Rupture conventionnelle : la DIRECCTE peut changer d'avis

Rupture conventionnelle

La Cour de cassation vient de préciser, dans un arrêt du 12 mai dernier, que la Direccte pouvait revenir sur un refus d'homologation d'une convention de rupture conventionnelle.

Une  fois le délai de rétractation passé, la convention de rupture conventionnelle est transmise à la Direccte compétente qui dispose de  15 jours ouvrables  pour instruire la demande et décider si la convention peut ou non être homologuée. Mais la Direccte peut-elle dans un premier temps  refuser d'homologuer une convention de rupture puis, finalement, changer d'avis ?

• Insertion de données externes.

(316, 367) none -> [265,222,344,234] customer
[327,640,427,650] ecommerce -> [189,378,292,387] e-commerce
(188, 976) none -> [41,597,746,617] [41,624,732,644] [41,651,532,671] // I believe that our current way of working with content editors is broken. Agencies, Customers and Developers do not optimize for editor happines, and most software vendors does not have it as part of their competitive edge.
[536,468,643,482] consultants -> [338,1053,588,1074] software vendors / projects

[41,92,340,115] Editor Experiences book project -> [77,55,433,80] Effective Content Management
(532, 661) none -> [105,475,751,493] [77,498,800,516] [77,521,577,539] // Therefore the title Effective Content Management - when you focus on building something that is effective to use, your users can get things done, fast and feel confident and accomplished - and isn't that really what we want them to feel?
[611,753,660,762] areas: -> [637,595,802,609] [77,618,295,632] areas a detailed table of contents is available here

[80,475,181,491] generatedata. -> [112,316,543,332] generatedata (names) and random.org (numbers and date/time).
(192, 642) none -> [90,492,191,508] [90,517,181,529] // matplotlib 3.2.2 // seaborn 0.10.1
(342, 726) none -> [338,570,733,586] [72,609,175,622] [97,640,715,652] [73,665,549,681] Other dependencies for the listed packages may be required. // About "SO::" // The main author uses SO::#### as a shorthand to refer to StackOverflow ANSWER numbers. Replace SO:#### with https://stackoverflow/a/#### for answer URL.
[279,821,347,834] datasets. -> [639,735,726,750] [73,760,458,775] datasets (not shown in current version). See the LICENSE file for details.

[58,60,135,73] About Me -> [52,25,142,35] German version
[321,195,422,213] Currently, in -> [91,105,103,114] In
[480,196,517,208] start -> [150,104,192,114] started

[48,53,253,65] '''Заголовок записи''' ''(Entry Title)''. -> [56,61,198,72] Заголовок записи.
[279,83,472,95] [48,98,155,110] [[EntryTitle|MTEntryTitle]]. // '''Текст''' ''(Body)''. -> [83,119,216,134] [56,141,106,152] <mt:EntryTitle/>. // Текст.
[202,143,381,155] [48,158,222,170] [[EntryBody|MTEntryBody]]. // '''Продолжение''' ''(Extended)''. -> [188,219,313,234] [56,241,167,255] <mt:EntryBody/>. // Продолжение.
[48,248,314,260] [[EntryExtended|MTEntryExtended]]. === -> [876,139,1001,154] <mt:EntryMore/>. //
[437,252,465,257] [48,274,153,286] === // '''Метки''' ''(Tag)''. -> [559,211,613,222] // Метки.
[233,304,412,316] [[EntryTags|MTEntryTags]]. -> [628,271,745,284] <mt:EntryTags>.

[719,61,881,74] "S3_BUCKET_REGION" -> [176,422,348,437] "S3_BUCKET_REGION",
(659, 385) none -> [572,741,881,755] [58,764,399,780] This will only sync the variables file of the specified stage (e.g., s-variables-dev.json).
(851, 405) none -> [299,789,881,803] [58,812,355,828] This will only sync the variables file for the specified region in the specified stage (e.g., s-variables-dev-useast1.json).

La DIRECCTE peut-elle annuler une Rupture Conventionnelle ?

C'est à cette question inédite que la Cour de cassation a répondu dans une affaire où l'administration avait en premier lieu refusé d'homologuer une convention de rupture conventionnelle au motif que l'employeur n'avait pas reconstitué les salaires du salarié pendant son arrêt maladie.

Elle a considéré «  qu'une décision de refus d'homologation d'une convention de rupture  conclue  en application des dispositions des articles L. 1237-11 et suivants du code du travail ne crée de droits acquis ni au profit des parties à la convention, ni au profit des tiers; qu'une telle décision peut, par suite, être légalement retirée par son auteur. »

En d'autres termes, la Cour estime que le refus d'homologation de la convention de rupture est un acte administratif individuel non créateur de droits qui peut donc être « retiré », sachant que le retrait d'un acte correspondant à sa disparition juridique pour l'avenir comme pour le passé. Rien n'empêchait donc la Direccte d'homologuer ensuite la convention de rupture.

Cette « procédure de retrait » permettrait ainsi aux parties signataires d'une convention de rupture conventionnelle, en cas de demande d'homologation incomplète aboutissant à un refus d'homologation, de fournir, le cas échéant, les informations manquantes sans avoir à respecter à nouveau toutes les étapes et les délais de procédure requis.